Edit tracking data
|---|

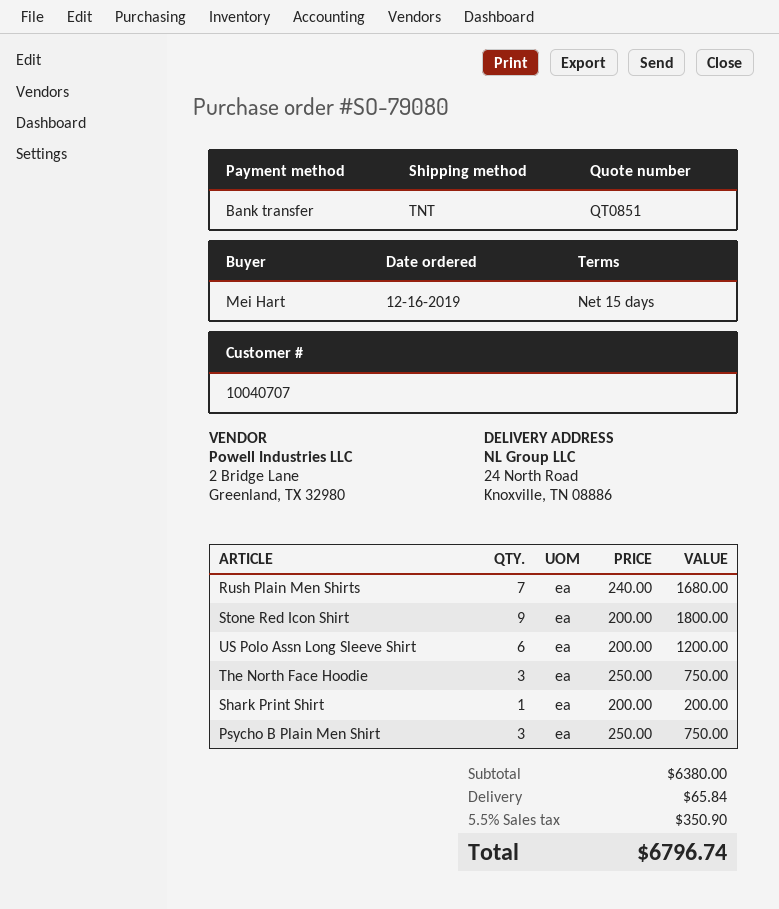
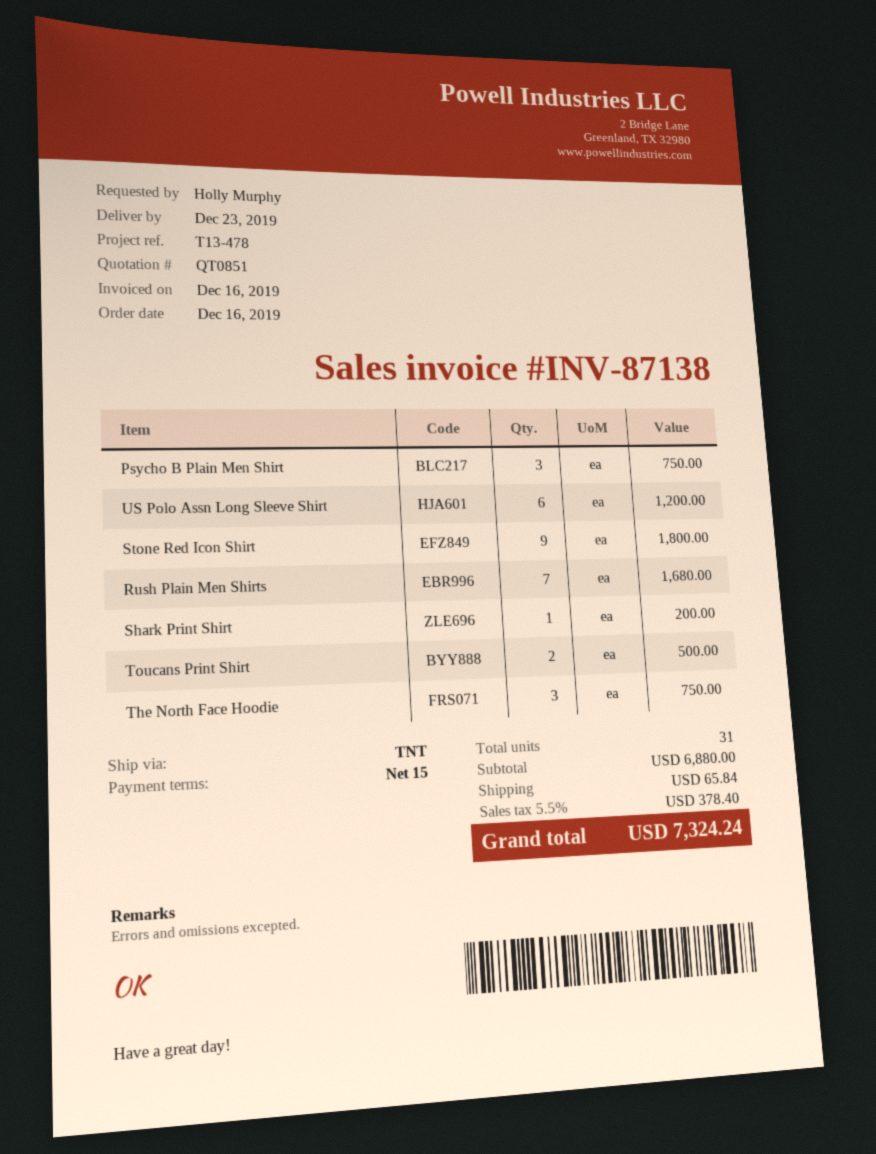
ordered by: Mei Hart -> Holly Murphy
Toucans Print Shirt: none -> 2 for 500.00
subtotal: 6380.00 -> 6880.00
tax: 5.5% = 350.90 -> 5.5% = 378.40
total: 6796.74 -> 7324.24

|---|

# Exercise brief:
Word for word, restate the lines running from the one containing "subtotal: 6380.00 -> 6880.00" through the final line of the records above, and nothing besides.

# Result for this exercise:
subtotal: 6380.00 -> 6880.00
tax: 5.5% = 350.90 -> 5.5% = 378.40
total: 6796.74 -> 7324.24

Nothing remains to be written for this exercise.